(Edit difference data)
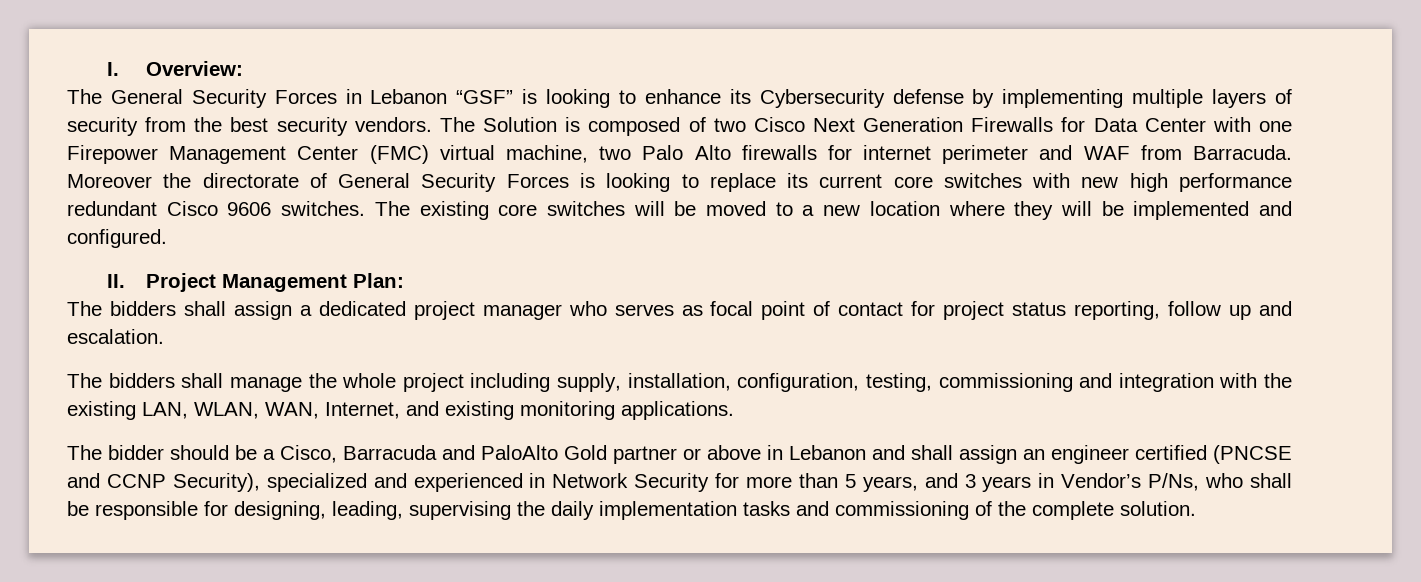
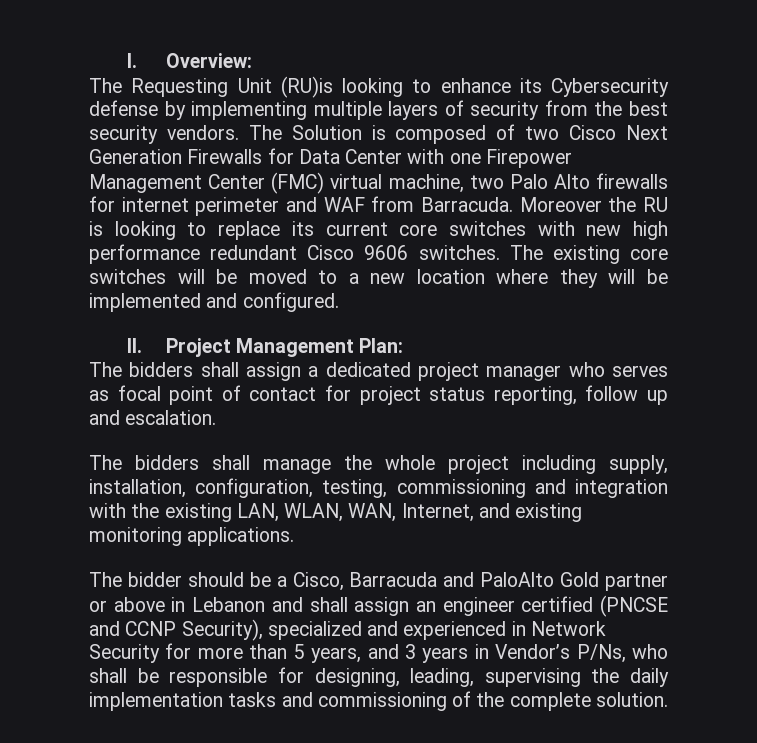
- The General Security Forces in Lebanon “GSF” is looking to enhance its Cybersecurity defense by implementing multiple layers of security from the best security vendors.
+ The Requesting Unit (RU)is looking to enhance its Cybersecurity defense by implementing multiple layers of security from the best security vendors.
- Moreover the directorate of General Security Forces is looking to replace its current core switches with new high performance redundant Cisco 9606 switches.
+ Moreover the RU is looking to replace its current core switches with new high performance redundant Cisco 9606 switches.

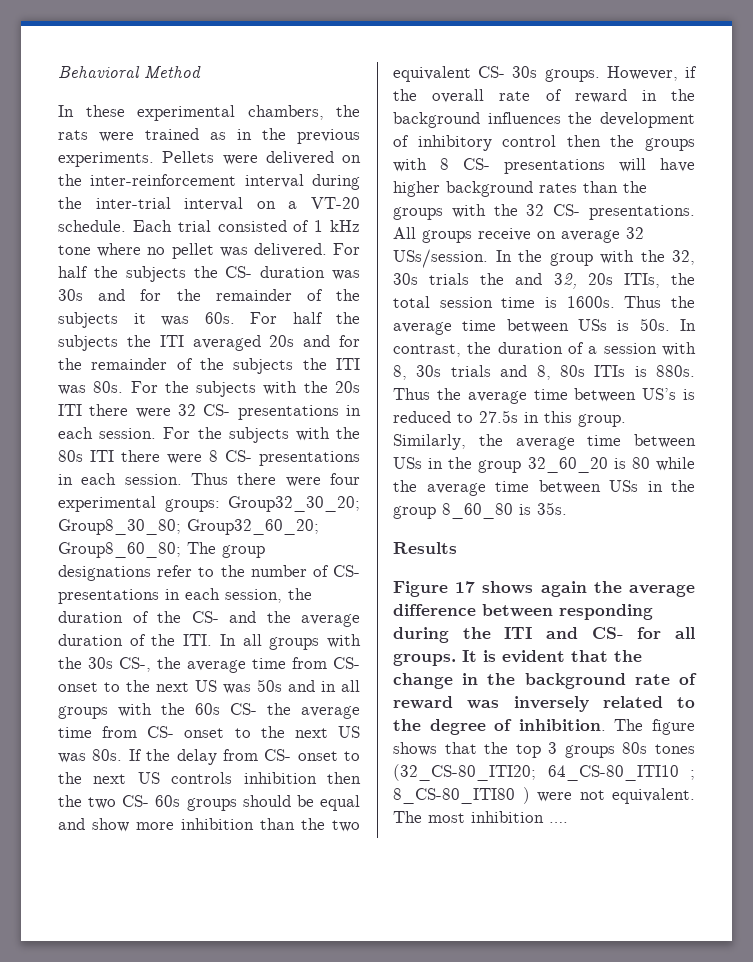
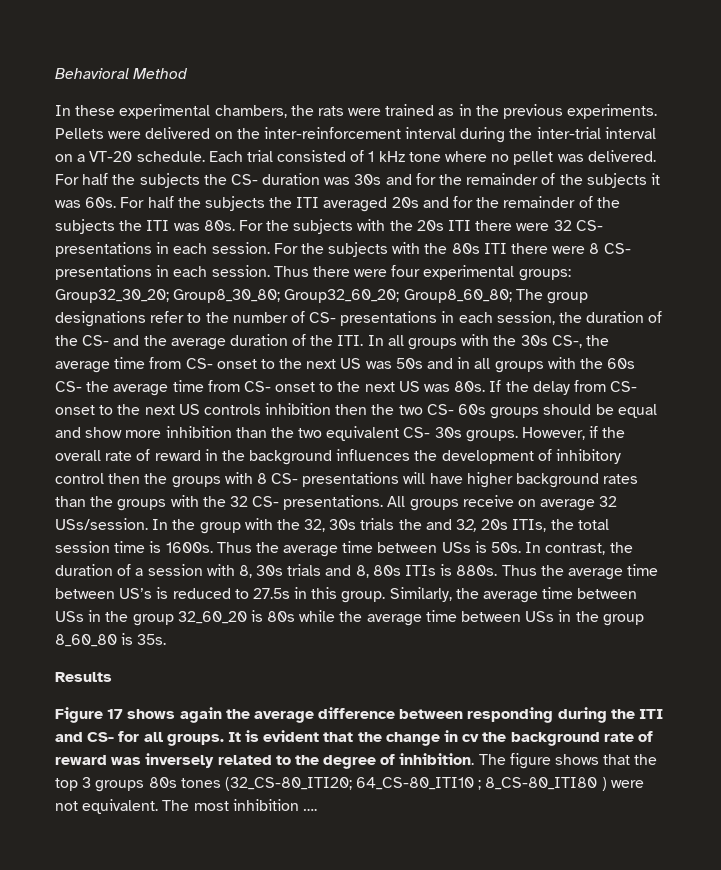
- Similarly, the average time between USs in the group 32_60_20 is 80 while the average time between USs in the group 8_60_80 is 35s.
+ Similarly, the average time between USs in the group 32_60_20 is 80s while the average time between USs in the group 8_60_80 is 35s.
- It is evident that the change in the background rate of reward was inversely related to the degree of inhibition.
+ It is evident that the change in cv the background rate of reward was inversely related to the degree of inhibition.

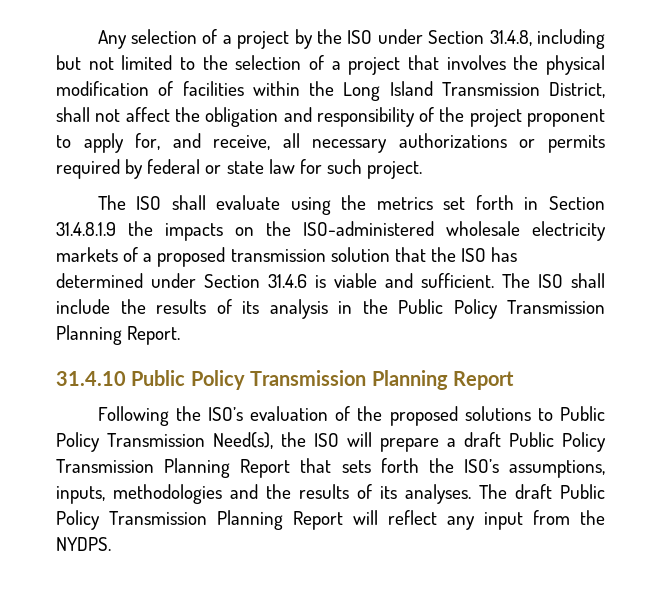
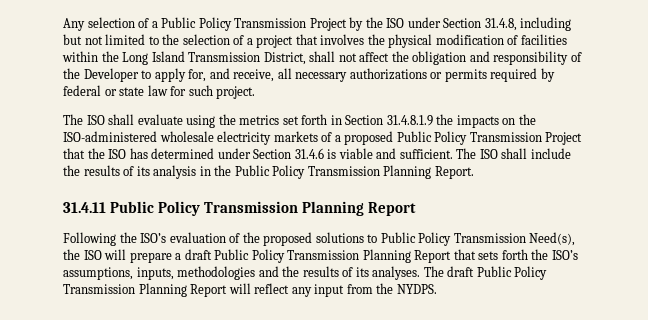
- Any selection of a project by the ISO under Section 31.4.8, including but not limited to the selection of a project that involves the physical modification of facilities within the Long Island Transmission District, shall not affect the obligation and responsibility of the project proponent to apply for, and receive, all necessary authorizations or permits required by federal or state law for such project.
+ Any selection of a Public Policy Transmission Project by the ISO under Section 31.4.8, including but not limited to the selection of a project that involves the physical modification of facilities within the Long Island Transmission District, shall not affect the obligation and responsibility of the Developer to apply for, and receive, all necessary authorizations or permits required by federal or state law for such project.
- The ISO shall evaluate using the metrics set forth in Section 31.4.8.1.9 the impacts on the ISO-administered wholesale electricity markets of a proposed transmission solution that the ISO has determined under Section 31.4.6 is viable and sufficient.
+ The ISO shall evaluate using the metrics set forth in Section 31.4.8.1.9 the impacts on the ISO-administered wholesale electricity markets of a proposed Public Policy Transmission Project that the ISO has determined under Section 31.4.6 is viable and sufficient.
- 31.4.10 Public Policy Transmission Planning Report
+ 31.4.11 Public Policy Transmission Planning Report

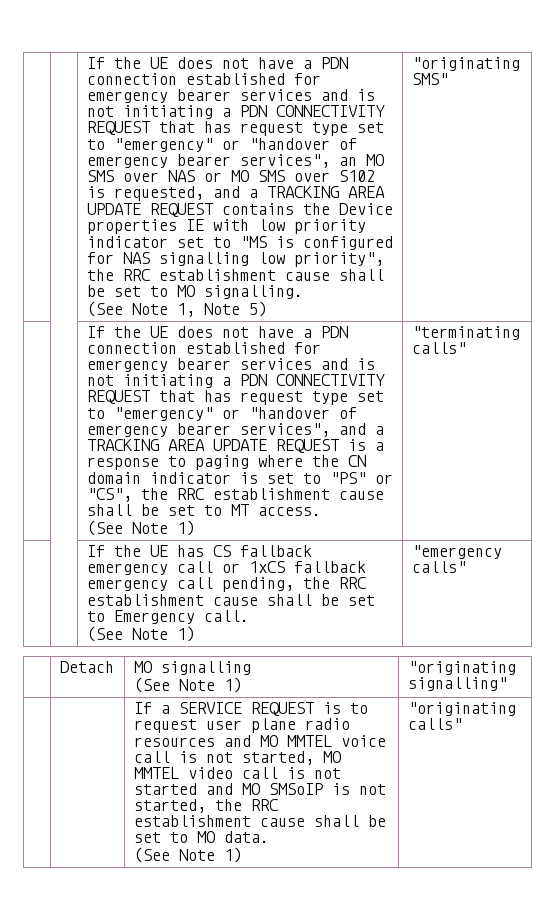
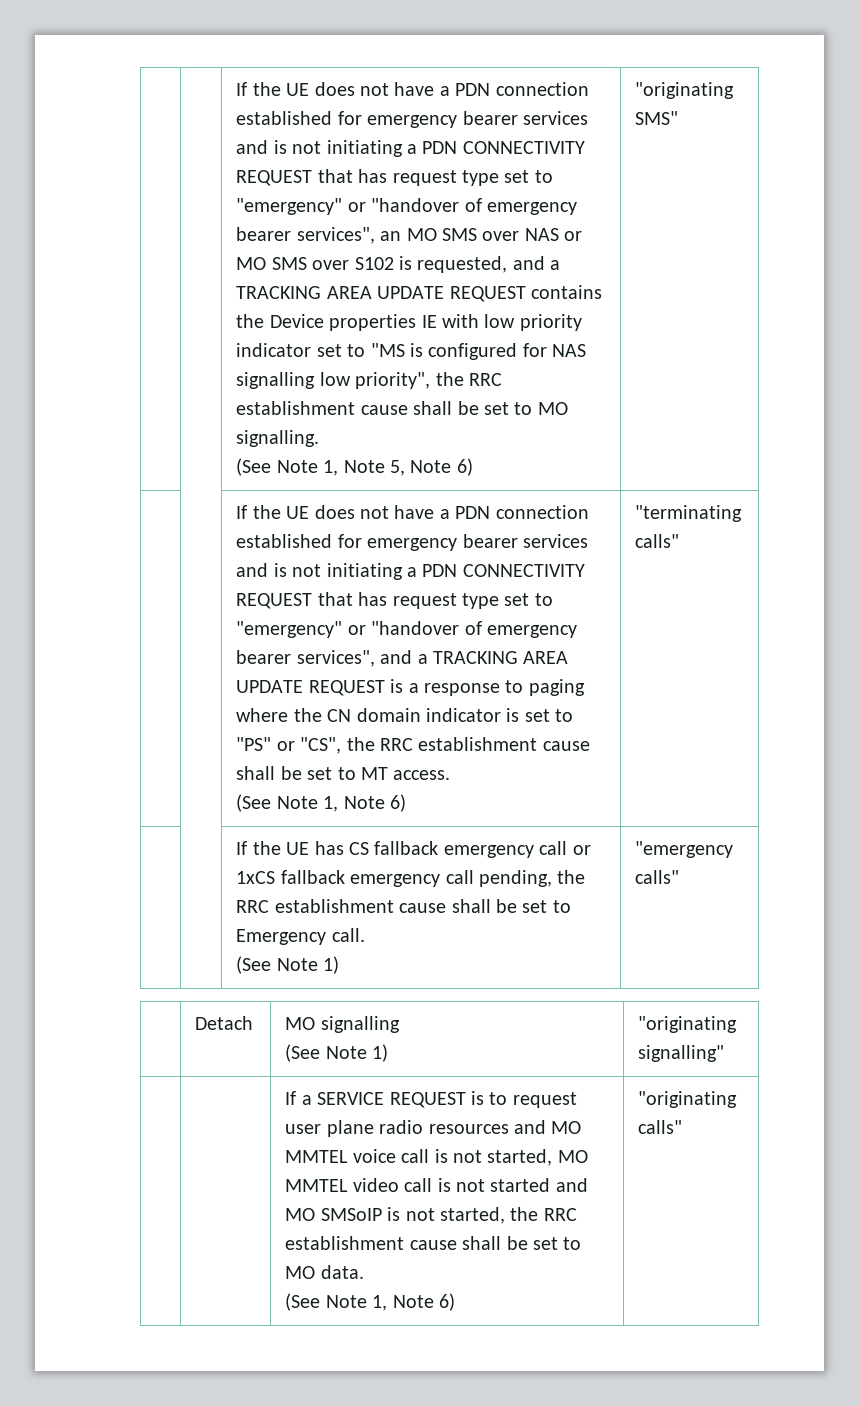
- (See Note 1, Note 5)
+ (See Note 1, Note 5, Note 6)
  If the UE does not have a PDN connection established for emergency bearer services and is not initiating a PDN CONNECTIVITY REQUEST that has request type set to "emergency" or "handover of emergency bearer services", and a TRACKING AREA UPDATE REQUEST is a response to paging where the CN domain indicator is set to "PS" or "CS", the RRC establishment cause shall be set to MT access.
- (See Note 1)
+ (See Note 1, Note 6)
  If a SERVICE REQUEST is to request user plane radio resources and MO MMTEL voice call is not started, MO MMTEL video call is not started and MO SMSoIP is not started, the RRC establishment cause shall be set to MO data.
- (See Note 1)
+ (See Note 1, Note 6)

Required action:
The word "background" occurs on some lines of the data. Give the number of those lines only.

Result of this exercise:
2